WATERLOO REGION: Revocation of citizenship should be a judicial decision, not a political one, to prevent the "incredible abuses of process" that occurred with Waterloo developer Helmut Oberlander, a parliamentary committee said yesterday.
This is the key recommendation of the committee on citizenship and immigration chaired by Andrew Telegdi, the Kitchener-Waterloo MP.
After listening to 130 witnesses and holding hearings across Canada, committee members from all four parties tabled their findings in the House of Commons.
Telegdi said he's pleased committee members found the existing law unacceptable and that it recommended revocation be a matter for criminal courts, subject to their higher level of proof.
The committee said there should be no provision in the law for any administrative-bureaucratic power to annul a person's citizenship.
Contacted yesterday, Oberlander, 82, refused to discuss the findings.
"After 11 years of all this . . . I have no more comment to make on the whole matter," he said.
Telegdi said Oberlander's case "is a perfect example of an incredible abuse of process . . . and there are about 20 others like it across Canada."
Oberlander's daughter, Irene Rooney, welcomed the committee's recommendation to make revocation a matter solely for the courts.
"If that had been the case years ago . . . they would have thrown out the case against my father because they would have had absolutely nothing to go ahead with," she said.
"We've always argued the government's approach to citizenship revocation was flawed . . . and that it should be removed from the political process."
Telegdi, too, was critical of the way Oberlander's case has been "dragged out so long." The family is still wondering if anything will happen, he said.
Oberlander, who became a Canadian citizen in 1960, celebrated in May 2004 when the Federal Court of Appeal restored his citizenship after it was taken away by cabinet.
But Ottawa officials said in March they were preparing a second attempt to revoke his citizenship and pave the way for deportation.
Cabinet had revoked Oberlander's citizenship in 2001 based on a finding by a Federal Court of Canada judge that he lied about his service with a notorious Nazi killing unit when he emigrated from Germany in 1954. Oberlander was 17 when he served as an interpreter with a mobile unit that killed at least 23,000 civilians, mostly Jews, in Ukraine from 1941 to 1943. There is no evidence he directly participated in war crimes.
Committee members said the loss of citizenship is of such significance to the person concerned that the case should be proven beyond a reasonable doubt in a criminal court.
Under the existing Citizenship Act -- enacted in 1977, five years before Canada's Charter of Rights and Freedoms was drafted -- citizenship can be revoked if a federal court judge finds it was obtained by false representation or fraud.

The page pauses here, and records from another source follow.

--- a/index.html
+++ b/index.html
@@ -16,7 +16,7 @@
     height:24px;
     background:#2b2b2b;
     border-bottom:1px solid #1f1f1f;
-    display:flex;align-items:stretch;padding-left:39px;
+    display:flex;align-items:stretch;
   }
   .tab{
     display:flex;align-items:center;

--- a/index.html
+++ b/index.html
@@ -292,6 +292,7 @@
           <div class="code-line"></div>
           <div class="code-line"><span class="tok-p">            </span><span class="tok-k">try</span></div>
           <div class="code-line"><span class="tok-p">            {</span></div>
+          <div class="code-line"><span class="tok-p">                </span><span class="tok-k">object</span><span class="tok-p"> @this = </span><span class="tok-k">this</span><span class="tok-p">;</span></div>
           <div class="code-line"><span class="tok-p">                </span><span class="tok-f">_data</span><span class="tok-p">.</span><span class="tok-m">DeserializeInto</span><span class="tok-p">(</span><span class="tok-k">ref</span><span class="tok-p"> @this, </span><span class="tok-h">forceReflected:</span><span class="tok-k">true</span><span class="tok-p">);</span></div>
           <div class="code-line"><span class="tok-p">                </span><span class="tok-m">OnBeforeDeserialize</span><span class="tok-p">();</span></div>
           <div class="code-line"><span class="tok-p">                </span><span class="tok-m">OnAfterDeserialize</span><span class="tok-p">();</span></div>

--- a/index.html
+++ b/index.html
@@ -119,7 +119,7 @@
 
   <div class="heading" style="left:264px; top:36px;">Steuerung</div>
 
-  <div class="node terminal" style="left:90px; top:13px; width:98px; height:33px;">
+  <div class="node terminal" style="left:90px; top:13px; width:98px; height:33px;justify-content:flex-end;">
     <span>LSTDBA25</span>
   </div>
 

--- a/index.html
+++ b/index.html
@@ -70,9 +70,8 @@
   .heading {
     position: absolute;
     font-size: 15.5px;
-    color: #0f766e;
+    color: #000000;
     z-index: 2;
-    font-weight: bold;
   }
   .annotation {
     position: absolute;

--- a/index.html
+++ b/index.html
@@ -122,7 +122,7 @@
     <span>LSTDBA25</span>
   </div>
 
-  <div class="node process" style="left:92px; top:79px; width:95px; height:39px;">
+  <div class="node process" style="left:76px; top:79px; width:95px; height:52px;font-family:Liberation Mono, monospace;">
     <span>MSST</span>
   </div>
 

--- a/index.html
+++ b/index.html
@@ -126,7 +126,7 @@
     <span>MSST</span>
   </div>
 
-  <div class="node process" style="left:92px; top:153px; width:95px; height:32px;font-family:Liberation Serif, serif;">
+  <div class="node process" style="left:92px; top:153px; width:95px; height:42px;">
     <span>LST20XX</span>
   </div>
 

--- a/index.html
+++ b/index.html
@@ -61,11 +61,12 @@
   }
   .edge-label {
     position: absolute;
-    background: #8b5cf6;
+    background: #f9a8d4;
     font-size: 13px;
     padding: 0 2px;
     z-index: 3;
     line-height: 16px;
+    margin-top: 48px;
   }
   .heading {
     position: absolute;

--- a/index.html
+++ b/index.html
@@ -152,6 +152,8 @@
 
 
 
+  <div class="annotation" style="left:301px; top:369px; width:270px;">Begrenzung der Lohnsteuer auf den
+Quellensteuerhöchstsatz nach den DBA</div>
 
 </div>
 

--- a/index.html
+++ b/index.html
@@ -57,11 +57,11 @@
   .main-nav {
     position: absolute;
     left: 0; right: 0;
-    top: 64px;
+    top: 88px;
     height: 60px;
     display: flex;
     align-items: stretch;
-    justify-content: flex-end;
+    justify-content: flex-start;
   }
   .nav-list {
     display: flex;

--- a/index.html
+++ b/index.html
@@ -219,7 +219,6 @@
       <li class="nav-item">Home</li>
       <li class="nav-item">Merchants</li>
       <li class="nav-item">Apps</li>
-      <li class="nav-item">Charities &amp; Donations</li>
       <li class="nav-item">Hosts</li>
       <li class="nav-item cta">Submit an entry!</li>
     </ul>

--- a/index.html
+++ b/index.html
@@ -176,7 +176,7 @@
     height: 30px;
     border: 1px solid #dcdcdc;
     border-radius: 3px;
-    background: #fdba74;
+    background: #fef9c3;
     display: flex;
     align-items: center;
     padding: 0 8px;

The judge's finding can never be appealed.
And after the judge finds the person likely obtained citizenship improperly, the federal cabinet is responsible for deciding whether to revoke citizenship.
Telegdi said any citizenship revocation should respect the Charter of Rights and Freedoms -- "the same charter rights a person fighting a shoplifting charge would enjoy."
A person whose citizenship is threatened because of the finding of a judge should be allowed to appeal the judge's decision, he said.
At a Waterloo hearing of Telegdi's committee in April, Rooney said her father's struggle to keep his citizenship undermined the financial and emotional health of the Oberlander family.
She said yesterday that her father is still a citizen, the government has not renewed its efforts at deportation, and her family has heard nothing about it in the past three months.
The committee's conclusions on the revocation issue were challenged in a minority report by member Hedy Fry, MP for Vancouver Centre and parliamentary secretary to Joe Volpe, the minister of citizenship and immigration.
"It's crazy to see a parliamentary secretary putting in this type of minority report," Telegdi said. "It's rubbish . . . coming from departmental people trying to justify the process and protect the status quo."
Fry objected to the recommendation that government be required to prove facts beyond a reasonable doubt before revoking someone's citizenship. Fry argued revocation is appropriate where someone fraudulently gains citizenship.